# Need your opinions (pic)



## skylsdale (Jun 2, 2004)

I collected these branches from some streamside dogwood bushes today and put them in the 80 gal tank thinking I would do sort of a flooded marsh or savannah and maybe keep a colony of killies in there, just letting it get overgrown and let the fish have free reign throughout.

But, I've about to get a group of S. osphromenoides in before too long, and I started thinking of carrying the same idea over and setting it up for them, instead. My experience with them in the past has shown me that they are absolutely vicious toward each other, and I think this time around I'd like to give them as much room as possible. In many of the photos I've seen of S. osphro habitat, it's usually small swamps and ditches lined with reed and grass type plants. Later in the season I could probably experiment with some local grasses...but that may or may not work.










I was wondering if you guys might have some suggestions regarding plants I could try in here? I was thinking H. difformis (wisteria) might be a good one, just letting it run rampant and take over. Or possibly H. corymbosa might be even better, and its thicks stems and growth form might compliment the branches a bit better? Maybe a combo of both...the corymbosa amont the branches with the difformis more toward the right side. I'm thinking cryptocorne spp. and the usual java fern, etc. just wouldn't look right in here, and I'm not sure if it's the right habitat for them, as I usually see them in photos of streams and decent current.

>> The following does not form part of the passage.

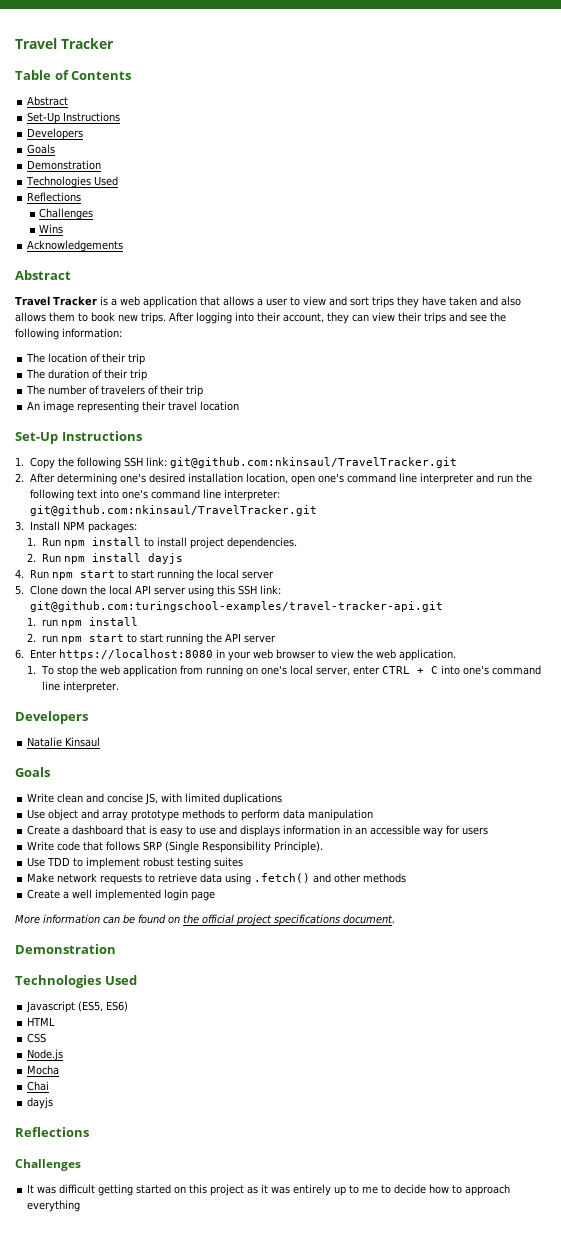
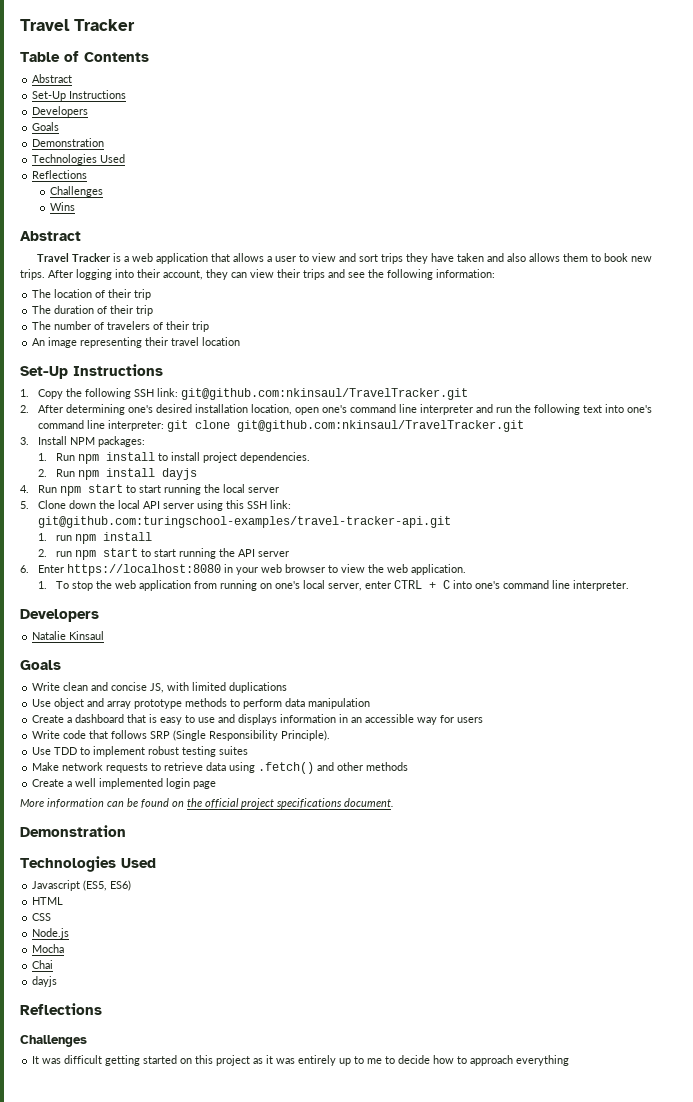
- Acknowledgements
- 2. After determining one's desired installation location, open one's command line interpreter and run the following text into one's command line interpreter: git@github.com:nkinsaul/TravelTracker.git
+ 2. After determining one's desired installation location, open one's command line interpreter and run the following text into one's command line interpreter: git clone git@github.com:nkinsaul/TravelTracker.git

Anyway, let me know what you think--any and all suggestions are appreciated. Thanks!


----------



## tsunami (Jan 24, 2004)

The chocolate gouramis inhabit the same areas as many of the acidic-warer loving Cryptocorynes. I would try those Cryptocorynes coming from the same general area as the chocolate gourami (southeast Asia), including such plants as Cryptocoryne cordata var. blassii, Cryptocoryne pontederiifolia, Cryptocoryne albida, et al. I would pick one or two of the Cryptocorynes for the right side of the tank. As for the left, some plants that may work include Cryptocoryne ciliata, any marginal house plants (like those palm trees they keep seling at the fish store) that don't mind having their feet underwater could be used to good effect.

Carlos


----------



## Jeff Kropp (Apr 25, 2004)

Your hardsacpe has a very 'natural' feel. If you plan to stick with the 2/3 full aspect, I suggest a selection of floating plants in addition to carlos' suggested malasian crypts. You could plant crypts where water circulation clears away the floaters and use hardscape under your floating plant area. You might find that floating plants hold very well around your emerging brushpile if your water circulation promotes it. If you get lucky, the floating plants may also support a sustainable springtail population and your fish will always have some treats to hunt for.


----------



## Sir_BlackhOle (Jan 25, 2004)

Any updates on this tank yet???


----------



## skylsdale (Jun 2, 2004)

Not yet, Kevin--I just set it up yesterday!

Jeff, what sort of floating plants are you thinking?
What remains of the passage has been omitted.